Şafak E., BARIŞÇI N.

PeerJ Computer Science, vol.10, 2024 (SCI-Expanded) identifier identifier

  • Publication Type: Article / Article
  • Volume: 10
  • Publication Date: 2024
  • Doi Number: 10.7717/peerj-cs.2103
  • Journal Name: PeerJ Computer Science
  • Journal Indexes: Science Citation Index Expanded (SCI-EXPANDED), Scopus, Compendex, Directory of Open Access Journals
  • Keywords: Convolutional neural networks, Deep learning, Ensemble learning, Face manipulation detection, Fake face detection, Stacking ensemble learning, Transfer learning
  • Gazi University Affiliated: Yes

Abstract

Images and videos containing fake faces are the most common type of digital manipulation. Such content can lead to negative consequences by spreading false information. The use of machine learning algorithms to produce fake face images has made it challenging to distinguish between genuine and fake content. Face manipulations are categorized into four basic groups: entire face synthesis, face identity manipulation (deepfake), facial attribute manipulation and facial expression manipulation. The study utilized lightweight convolutional neural networks to detect fake face images generated by using entire face synthesis and generative adversarial networks. The dataset used in the training process includes 70,000 real images in the FFHQ dataset and 70,000 fake images produced with StyleGAN2 using the FFHQ dataset. 80% of the dataset was used for training and 20% for testing.

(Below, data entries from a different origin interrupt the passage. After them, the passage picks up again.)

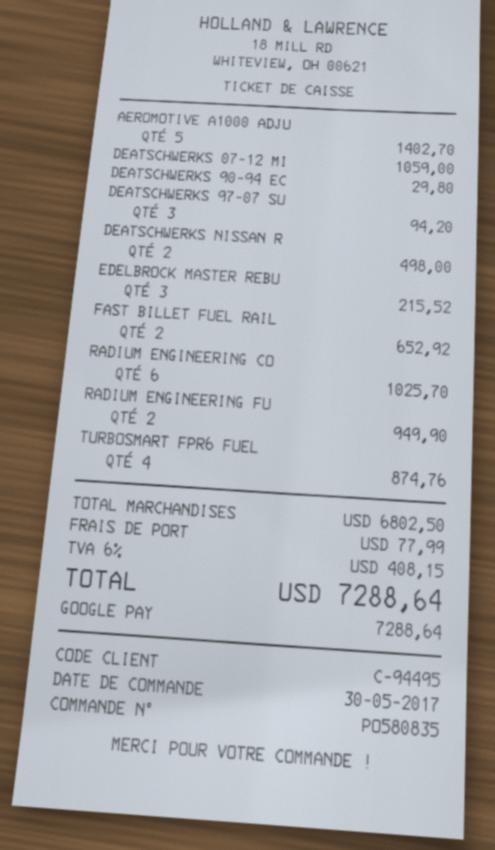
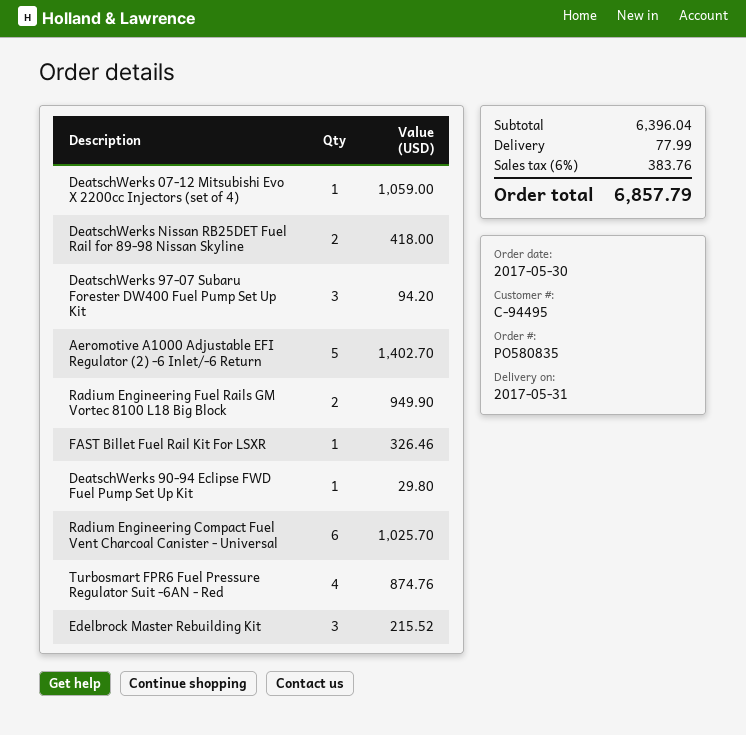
DEATSCHWERKS NISSAN R: 2 for 498.00 -> 2 for 418.00
FAST BILLET FUEL RAIL: 2 for 652.92 -> 1 for 326.46
subtotal: 6802.50 -> 6396.04
tax: 6% = 408.15 -> 6% = 383.76
total: 7288.64 -> 6857.79

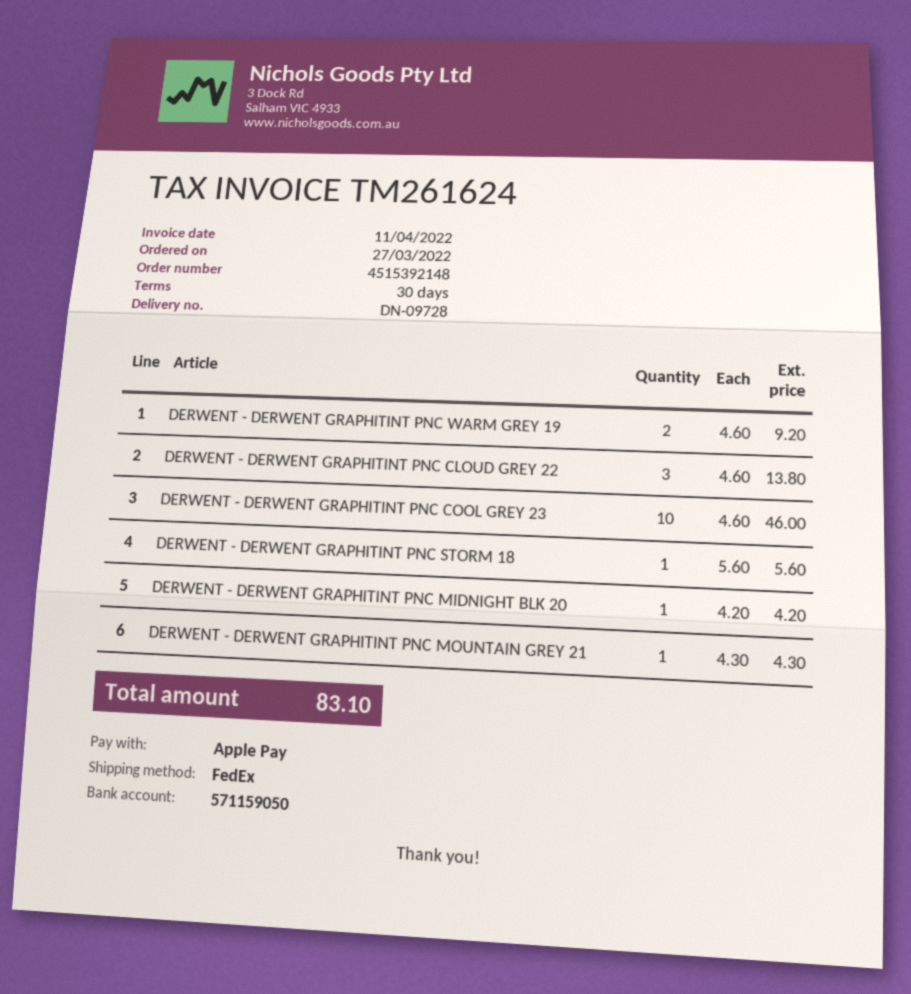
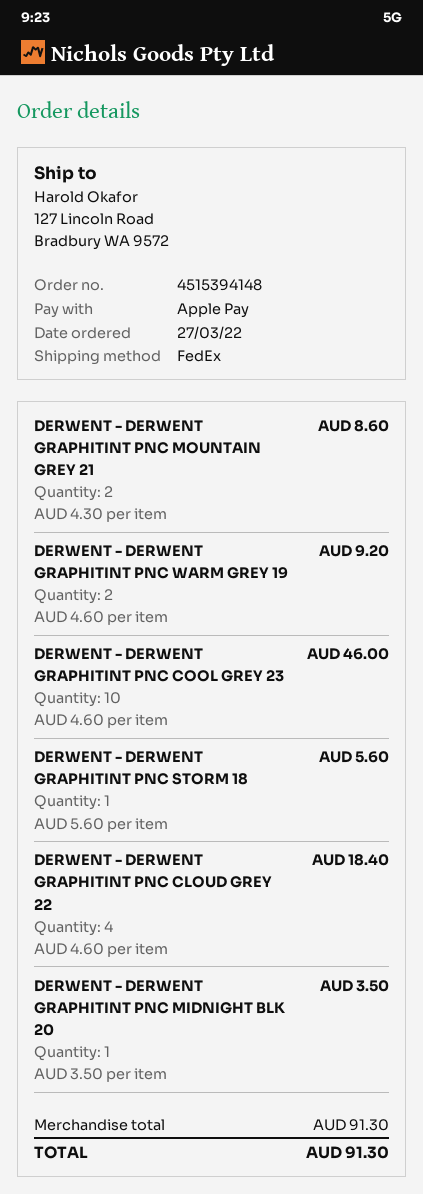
order number: 4515392148 -> 4515394148
DERWENT - DERWENT GRAPHITINT PNC CLOUD GREY 22: 3 x 4.60 = 13.80 -> 4 x 4.60 = 18.40
DERWENT - DERWENT GRAPHITINT PNC MIDNIGHT BLK 20: 1 x 4.20 = 4.20 -> 1 x 3.50 = 3.50
DERWENT - DERWENT GRAPHITINT PNC MOUNTAIN GREY 21: 1 x 4.30 = 4.30 -> 2 x 4.30 = 8.60
total: 83.10 -> 91.30

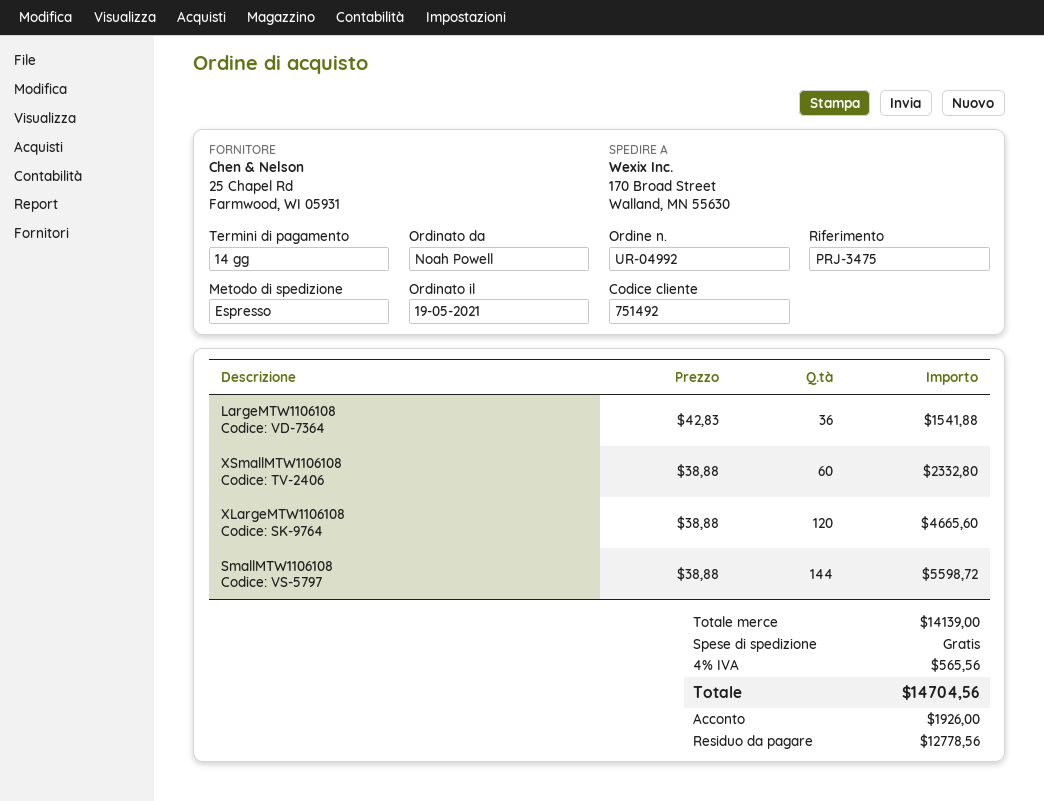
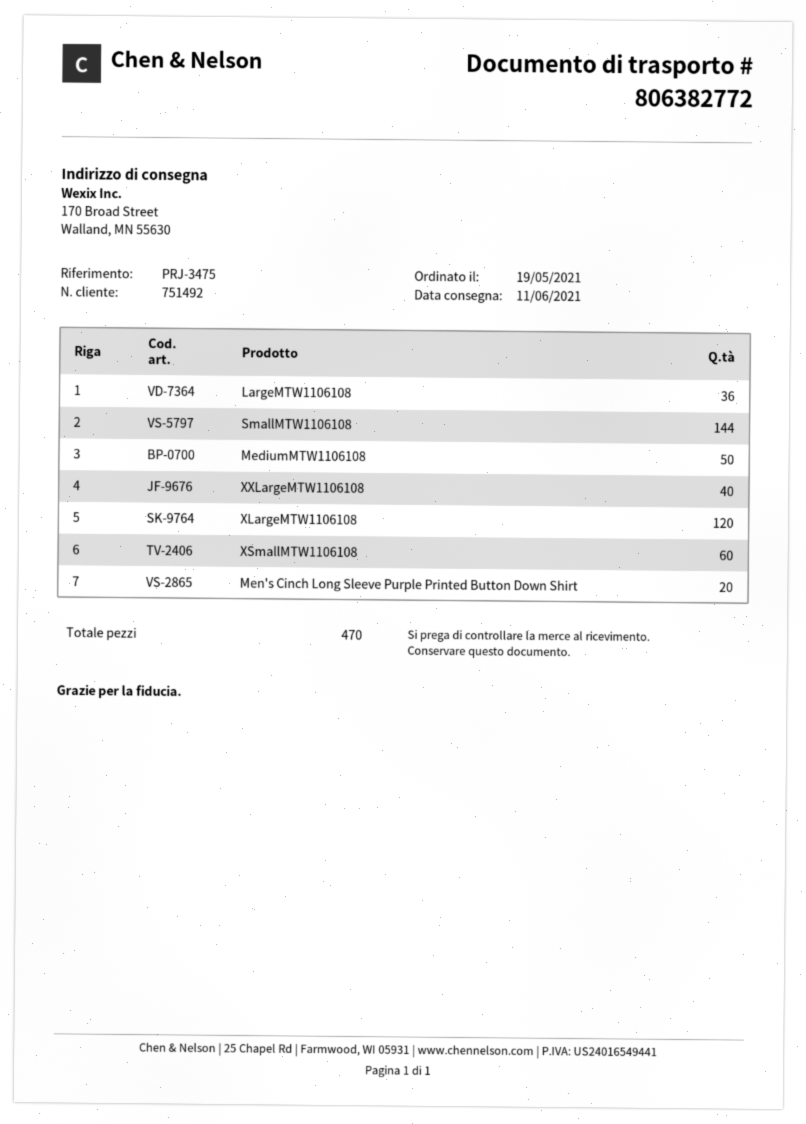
MediumMTW1106108: none -> 50
XXLargeMTW1106108: none -> 40
Men's Cinch Long Sleeve Purple Printed Button Down Shirt: none -> 20

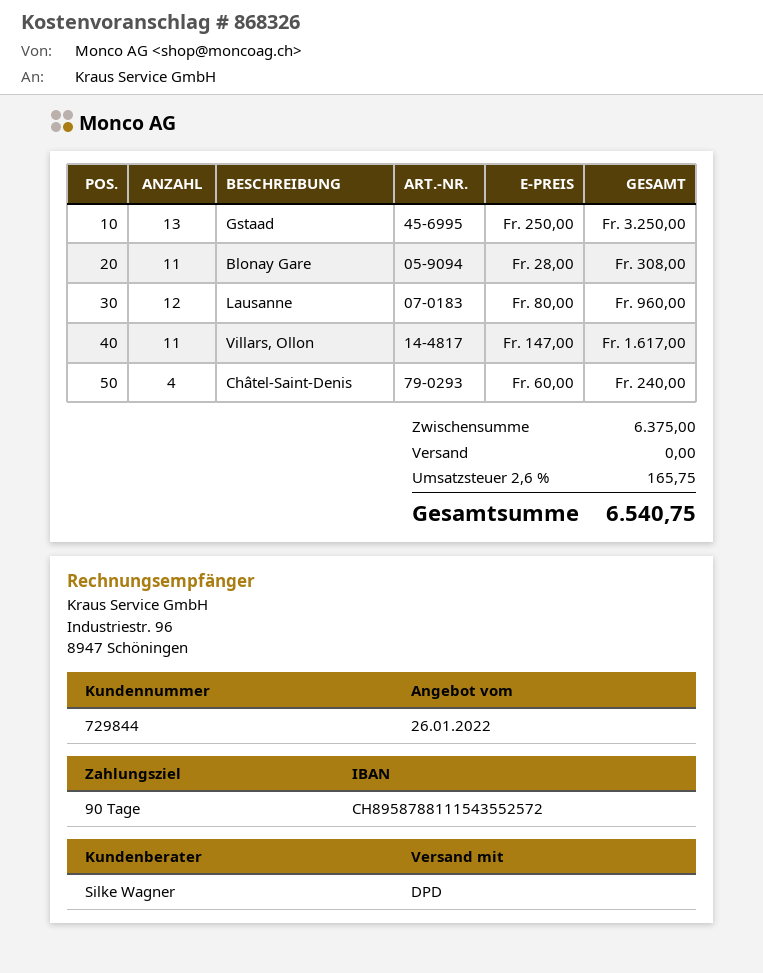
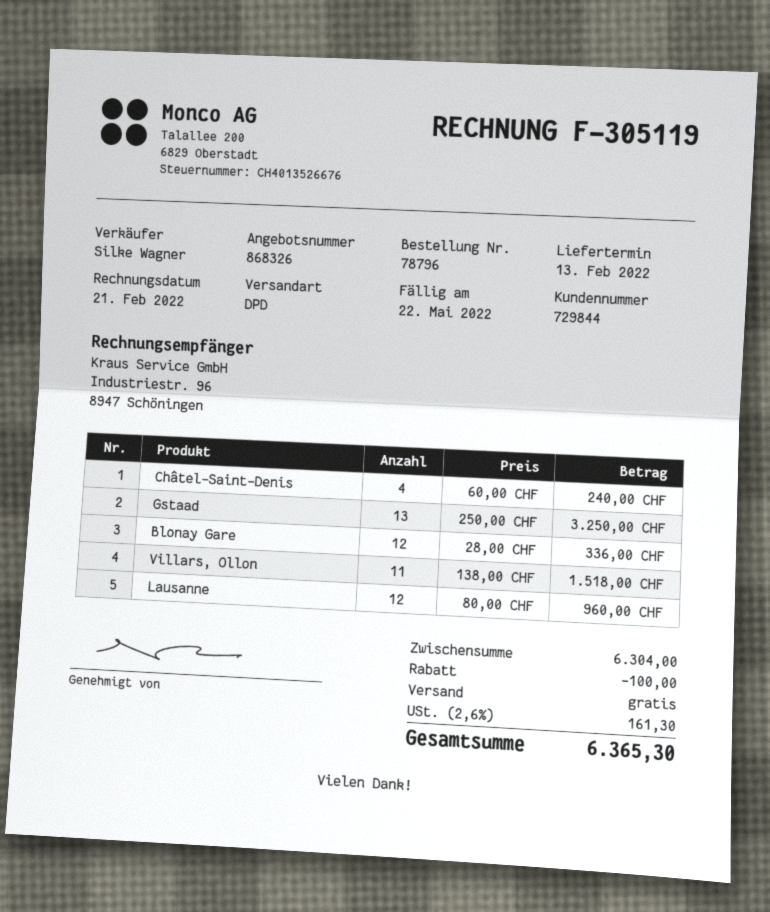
Blonay Gare: 11 x 28.00 = 308.00 -> 12 x 28.00 = 336.00
Villars, Ollon: 11 x 147.00 = 1617.00 -> 11 x 138.00 = 1518.00
subtotal: 6375.00 -> 6304.00
discount: none -> 100.00
tax: 2.6% = 165.75 -> 2.6% = 161.30
total: 6540.75 -> 6365.30

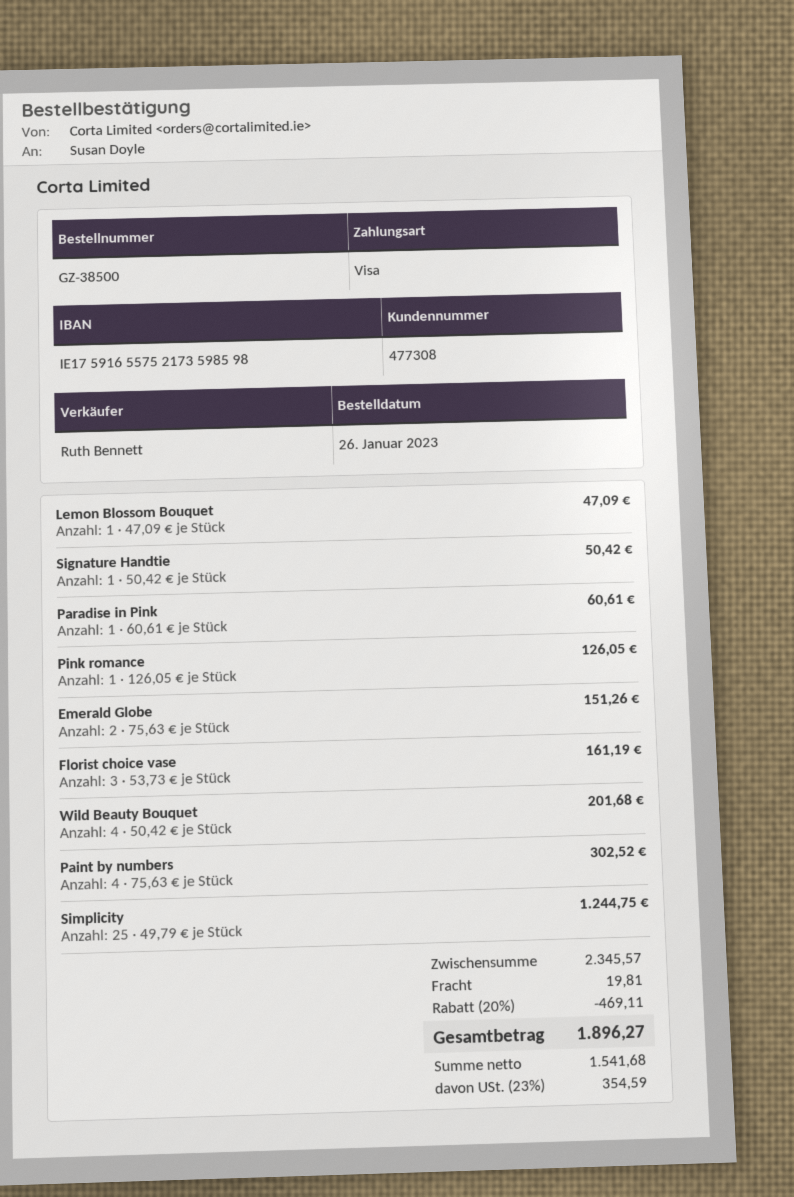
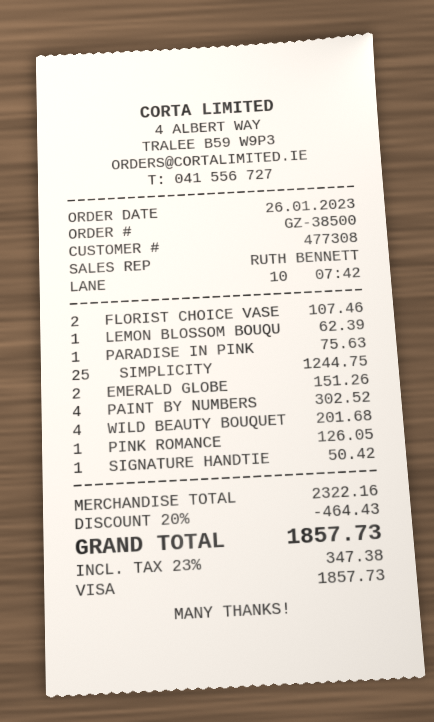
Lemon Blossom Bouquet: 1 for 47.09 -> 1 for 62.39
Paradise in Pink: 1 for 60.61 -> 1 for 75.63
Florist choice vase: 3 for 161.19 -> 2 for 107.46
subtotal: 2345.57 -> 2322.16
discount: 20% = 469.11 -> 20% = 464.43
shipping: 19.81 -> none
tax: 23% = 354.59 -> 23% = 347.38
total: 1896.27 -> 1857.73

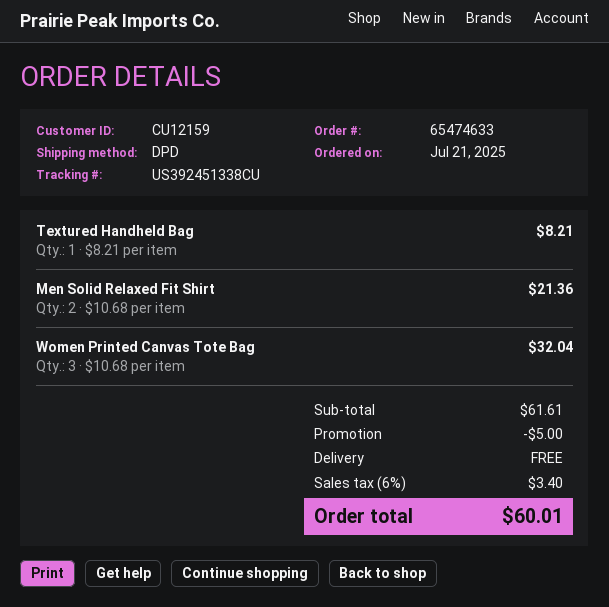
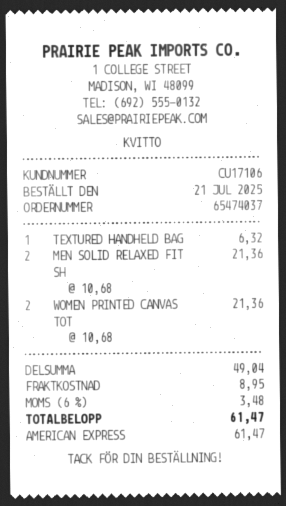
order number: 65474633 -> 65474037
customer number: CU12159 -> CU17106
Textured Handheld Bag: 1 x 8.21 = 8.21 -> 1 x 6.32 = 6.32
Women Printed Canvas Tote Bag: 3 x 10.68 = 32.04 -> 2 x 10.68 = 21.36
subtotal: 61.61 -> 49.04
discount: 5.00 -> none
shipping: 0.00 -> 8.95
tax: 6% = 3.40 -> 6% = 3.48
total: 60.01 -> 61.47

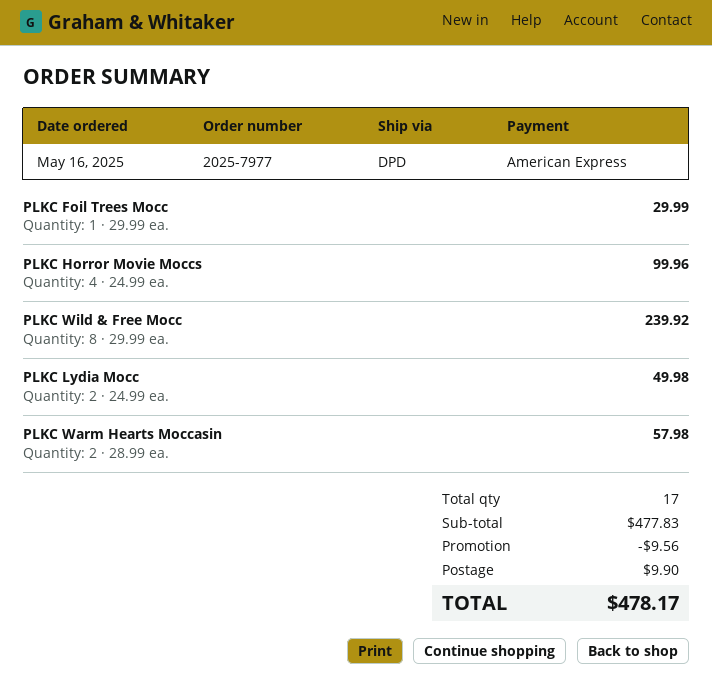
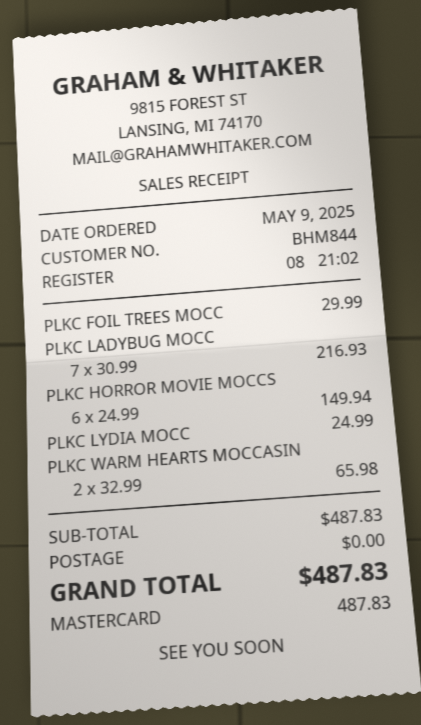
order date: 2025-05-16 -> 2025-05-09
payment method: American Express -> Mastercard
PLKC Horror Movie Moccs: 4 x 24.99 = 99.96 -> 6 x 24.99 = 149.94
PLKC Wild & Free Mocc: 8 x 29.99 = 239.92 -> none
PLKC Lydia Mocc: 2 x 24.99 = 49.98 -> 1 x 24.99 = 24.99
PLKC Warm Hearts Moccasin: 2 x 28.99 = 57.98 -> 2 x 32.99 = 65.98
PLKC LADYBUG MOCC: none -> 7 x 30.99 = 216.93
subtotal: 477.83 -> 487.83
discount: 9.56 -> none
shipping: 9.90 -> 0.00
total: 478.17 -> 487.83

Initially, the MobileNet, MobileNetV2, EfficientNetB0, and NASNetMobile convolutional neural networks were trained separately for the training process. In the training, the models were pre-trained on ImageNet and reused with transfer learning. As a result of the first trainings EfficientNetB0 algorithm reached the highest accuracy of 93.64%. The EfficientNetB0 algorithm was revised to increase its accuracy rate by adding two dense layers (256 neurons) with ReLU activation, two dropout layers, one flattening layer, one dense layer (128 neurons) with ReLU activation function, and a softmax activation function used for the classification dense layer with two nodes. As a result of this process accuracy rate of 95.48% was achieved with EfficientNetB0 algorithm. Finally, the model that achieved 95.48% accuracy was used to train MobileNet and MobileNetV2 models together using the stacking ensemble learning method, resulting in the highest accuracy rate of 96.44%.